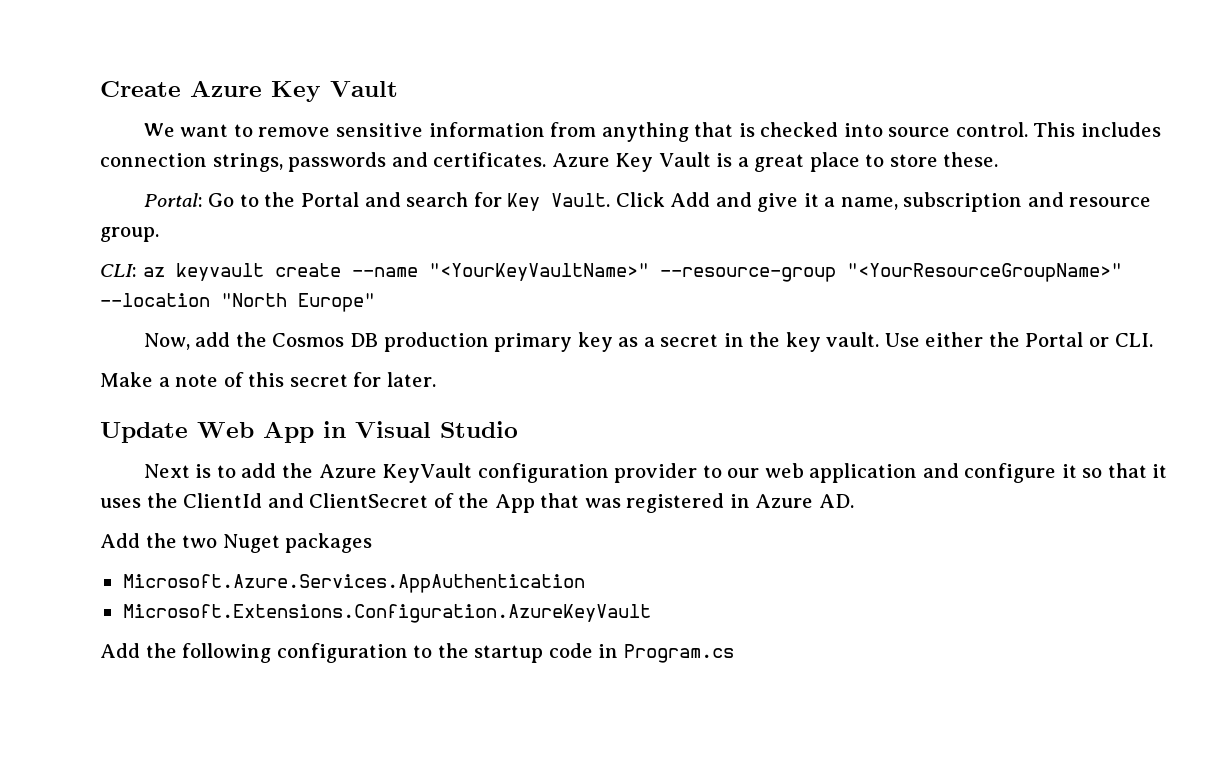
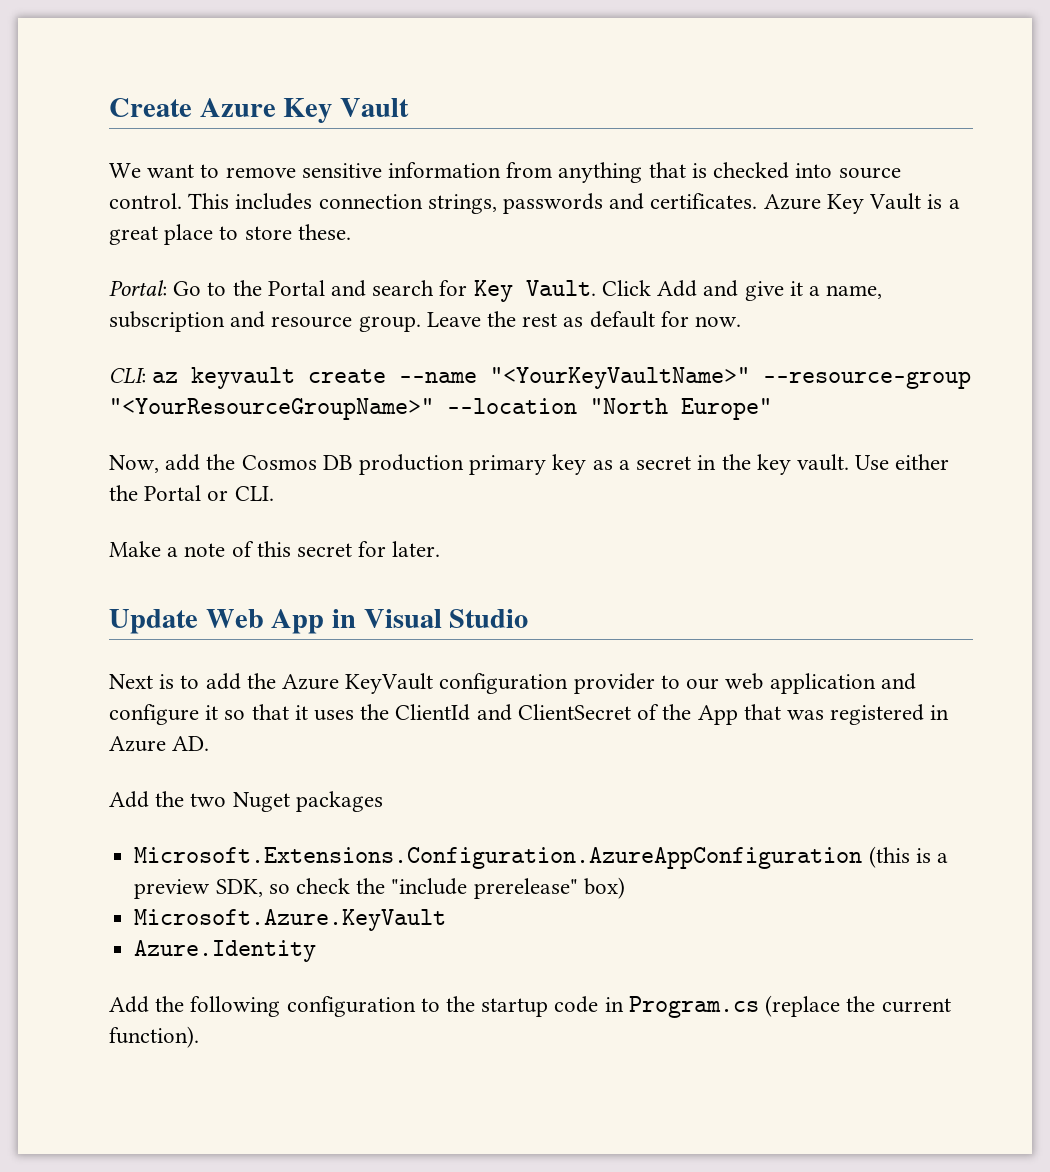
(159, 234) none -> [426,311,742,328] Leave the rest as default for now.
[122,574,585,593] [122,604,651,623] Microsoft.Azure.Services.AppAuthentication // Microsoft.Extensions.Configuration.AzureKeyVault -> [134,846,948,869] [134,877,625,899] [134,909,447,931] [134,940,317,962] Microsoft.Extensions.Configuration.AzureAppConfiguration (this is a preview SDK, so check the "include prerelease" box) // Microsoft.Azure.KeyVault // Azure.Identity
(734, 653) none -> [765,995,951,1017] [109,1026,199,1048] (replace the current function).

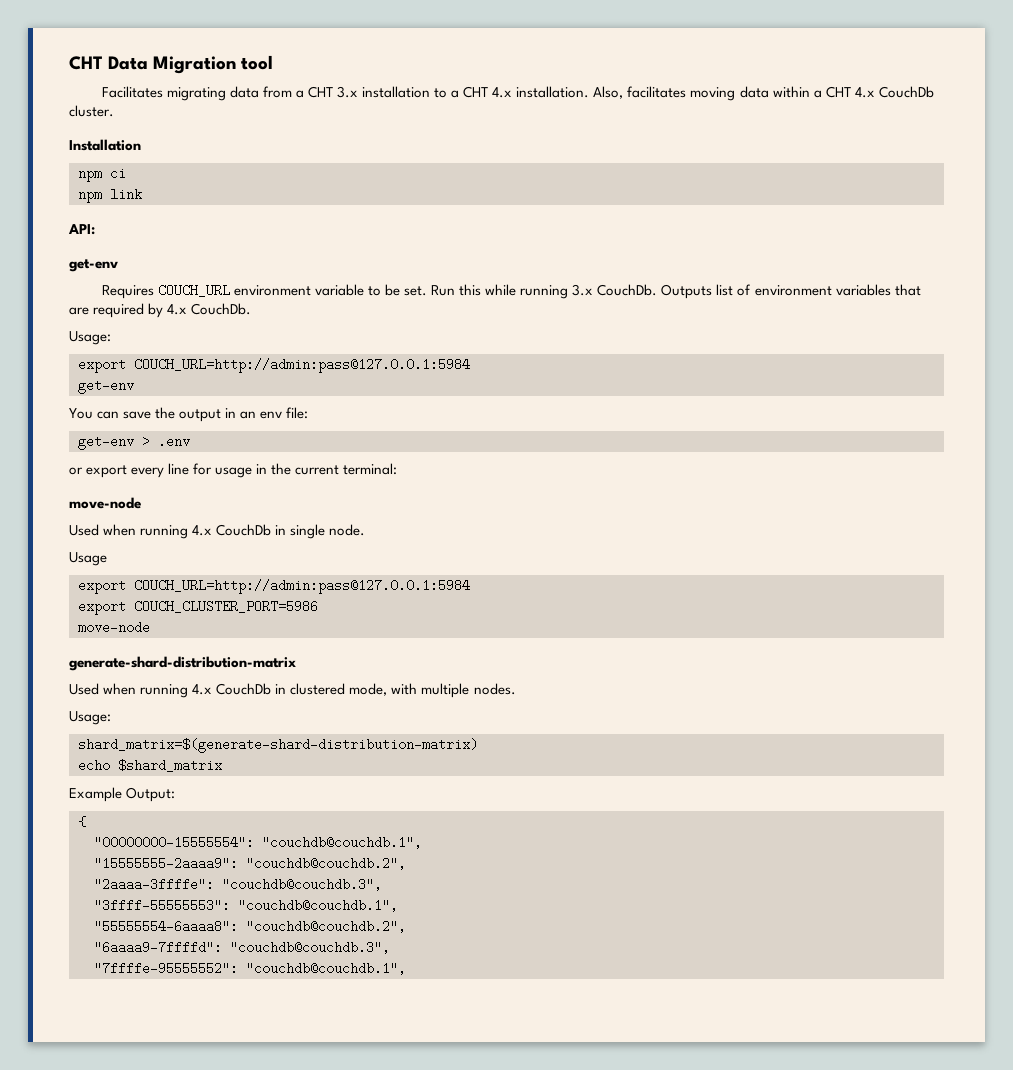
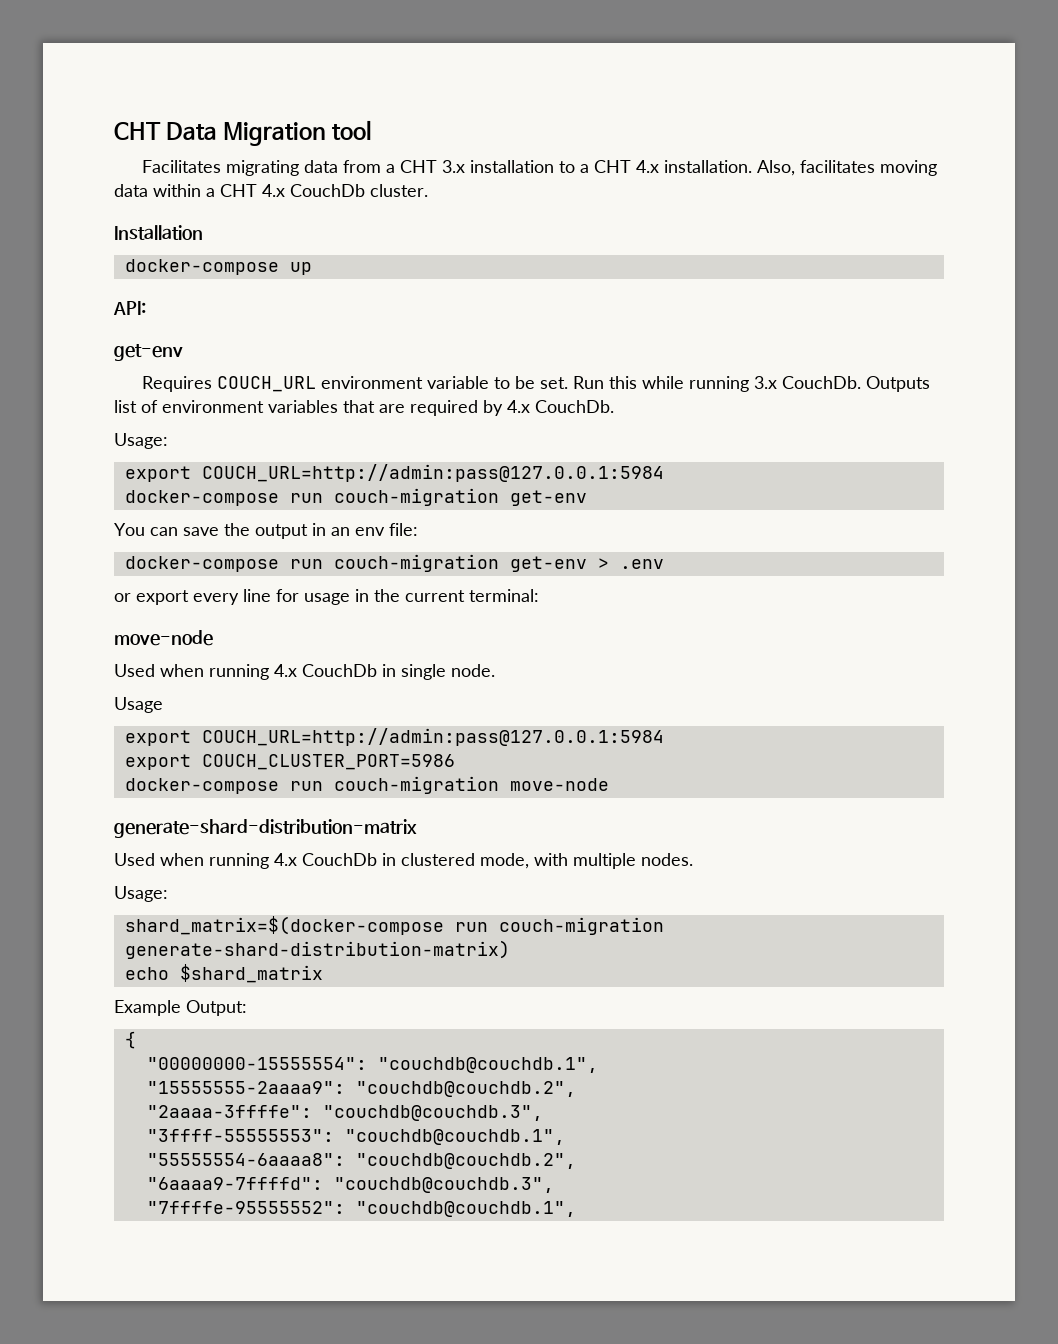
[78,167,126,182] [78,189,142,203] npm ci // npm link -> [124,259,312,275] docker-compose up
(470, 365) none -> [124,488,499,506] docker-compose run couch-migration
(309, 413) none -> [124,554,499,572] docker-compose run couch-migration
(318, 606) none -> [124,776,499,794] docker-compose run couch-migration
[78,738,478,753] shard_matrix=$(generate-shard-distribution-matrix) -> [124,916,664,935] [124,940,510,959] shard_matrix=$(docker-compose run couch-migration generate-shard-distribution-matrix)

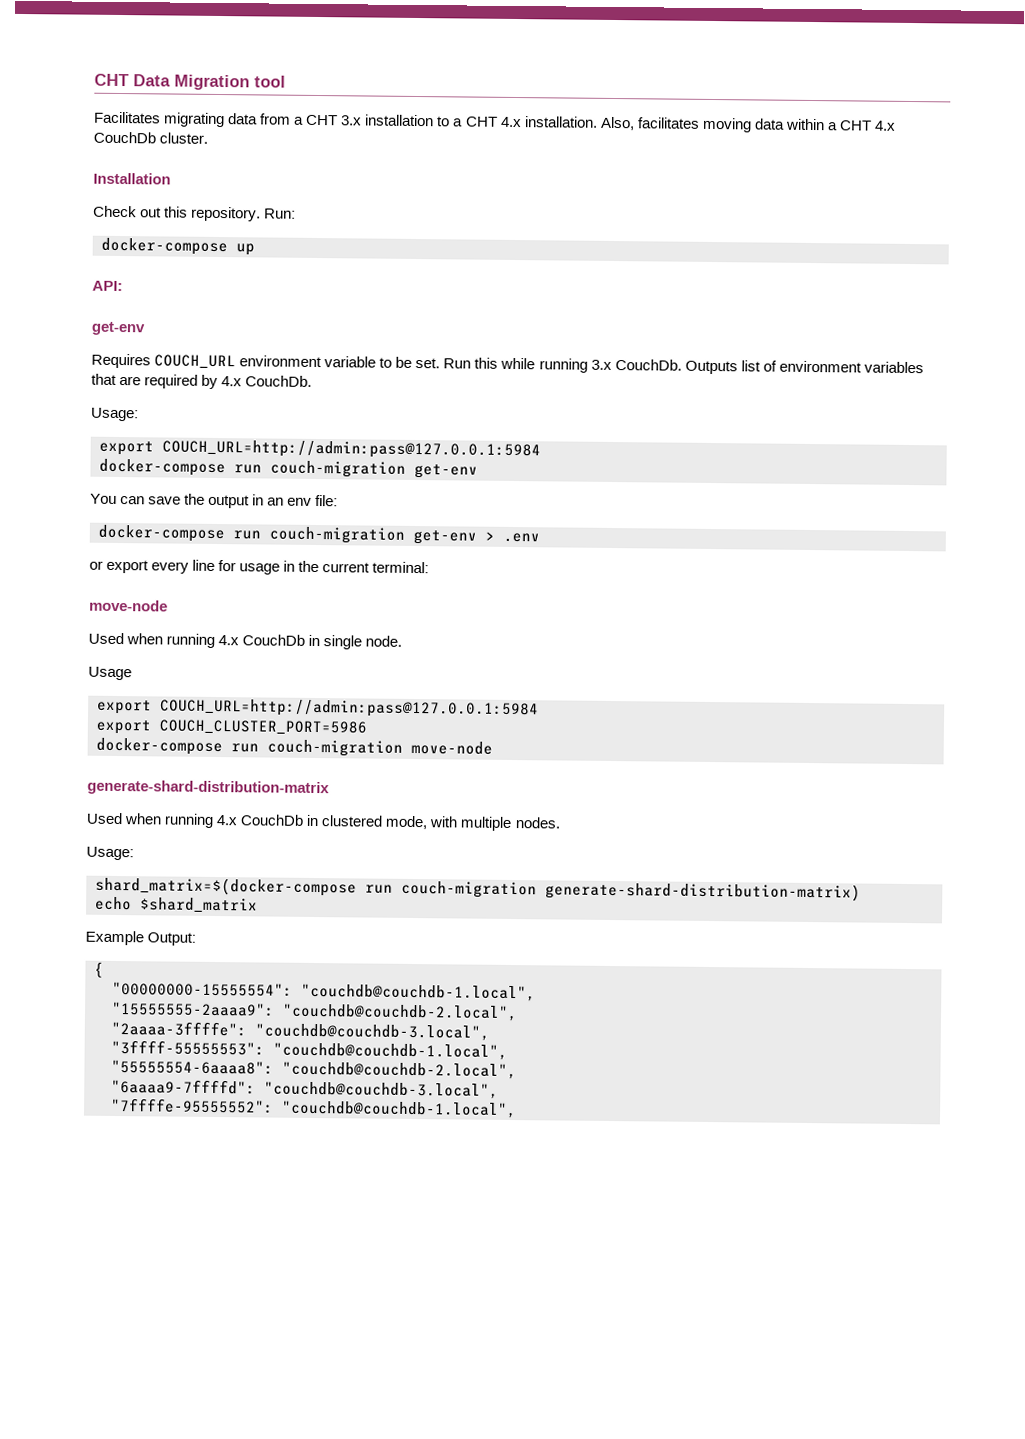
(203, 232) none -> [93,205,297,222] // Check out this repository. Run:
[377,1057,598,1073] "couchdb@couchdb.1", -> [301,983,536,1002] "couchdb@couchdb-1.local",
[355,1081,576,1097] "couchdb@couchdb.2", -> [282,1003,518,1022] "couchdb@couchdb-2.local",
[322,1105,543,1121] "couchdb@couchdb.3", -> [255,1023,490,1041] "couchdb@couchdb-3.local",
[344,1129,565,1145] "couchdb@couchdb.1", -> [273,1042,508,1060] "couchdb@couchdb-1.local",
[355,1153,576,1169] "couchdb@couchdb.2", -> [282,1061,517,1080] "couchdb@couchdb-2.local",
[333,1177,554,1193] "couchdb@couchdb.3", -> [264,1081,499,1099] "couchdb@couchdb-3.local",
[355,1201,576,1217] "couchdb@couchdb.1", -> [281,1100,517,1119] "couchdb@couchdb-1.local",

* [TASK INSTRUCTIONS]:
I'd like every line with the string "docker" copied from the listing.

* [SOLVED EXERCISE]:
[78,167,126,182] [78,189,142,203] npm ci // npm link -> [124,259,312,275] docker-compose up
(470, 365) none -> [124,488,499,506] docker-compose run couch-migration
(309, 413) none -> [124,554,499,572] docker-compose run couch-migration
(318, 606) none -> [124,776,499,794] docker-compose run couch-migration
[78,738,478,753] shard_matrix=$(generate-shard-distribution-matrix) -> [124,916,664,935] [124,940,510,959] shard_matrix=$(docker-compose run couch-migration generate-shard-distribution-matrix)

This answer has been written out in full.